Records drawn from a dataset
.....
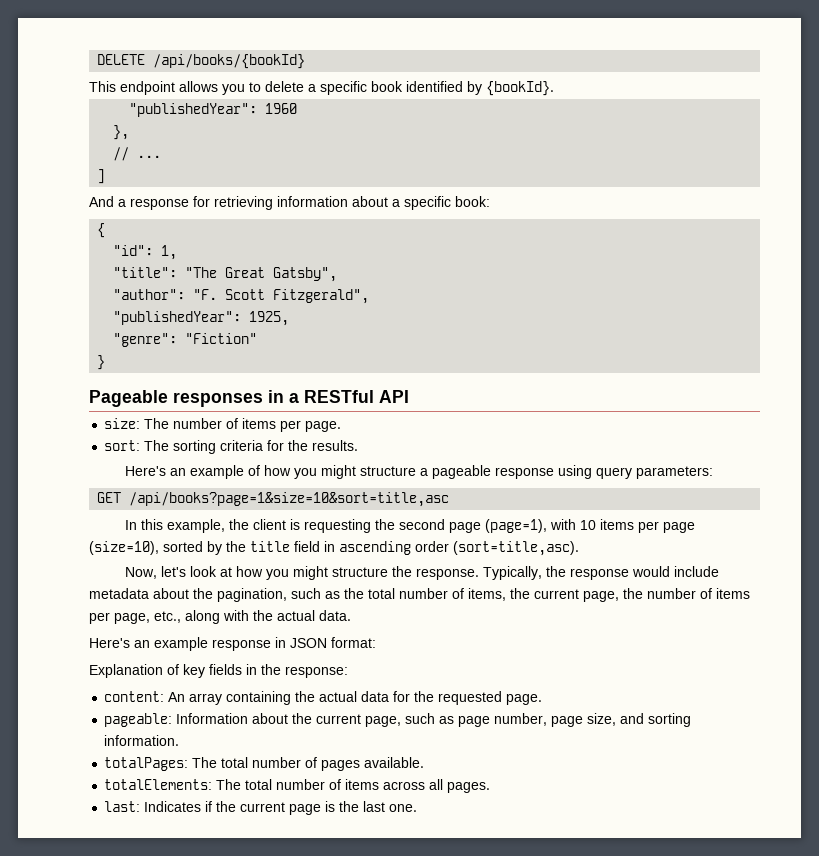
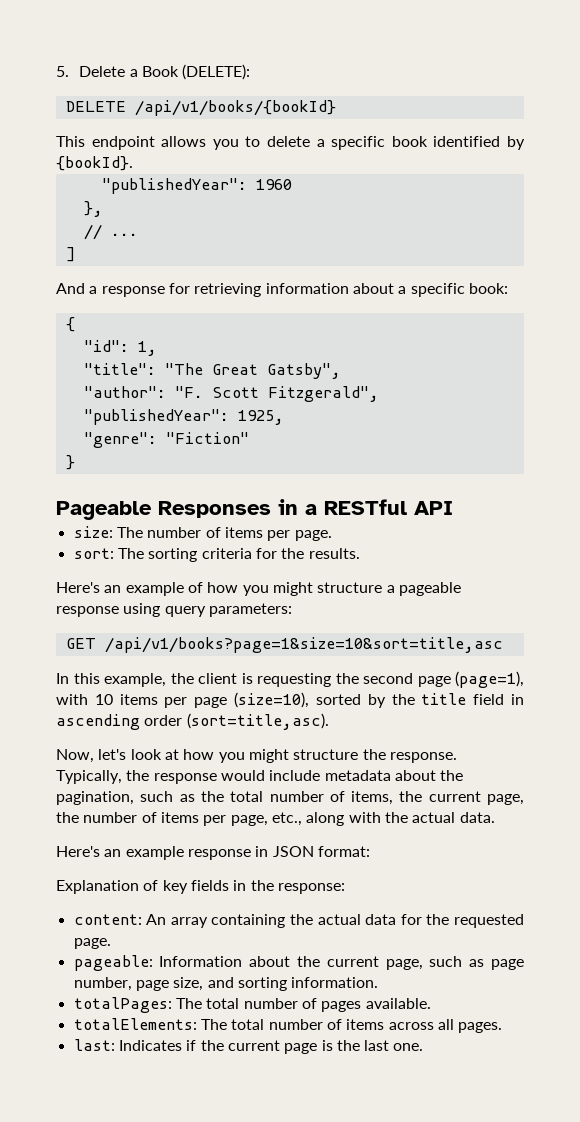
- DELETE /api/books/{bookId}
+ 5. Delete a Book (DELETE):
+ DELETE /api/v1/books/{bookId}
- Pageable responses in a RESTful API
+ Pageable Responses in a RESTful API
- GET /api/books?page=1&size=10&sort=title,asc
+ GET /api/v1/books?page=1&size=10&sort=title,asc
.....
## Prompt
A single figure is required: the number of lines above in which the string "DELETE" appears.

## Result for this task
3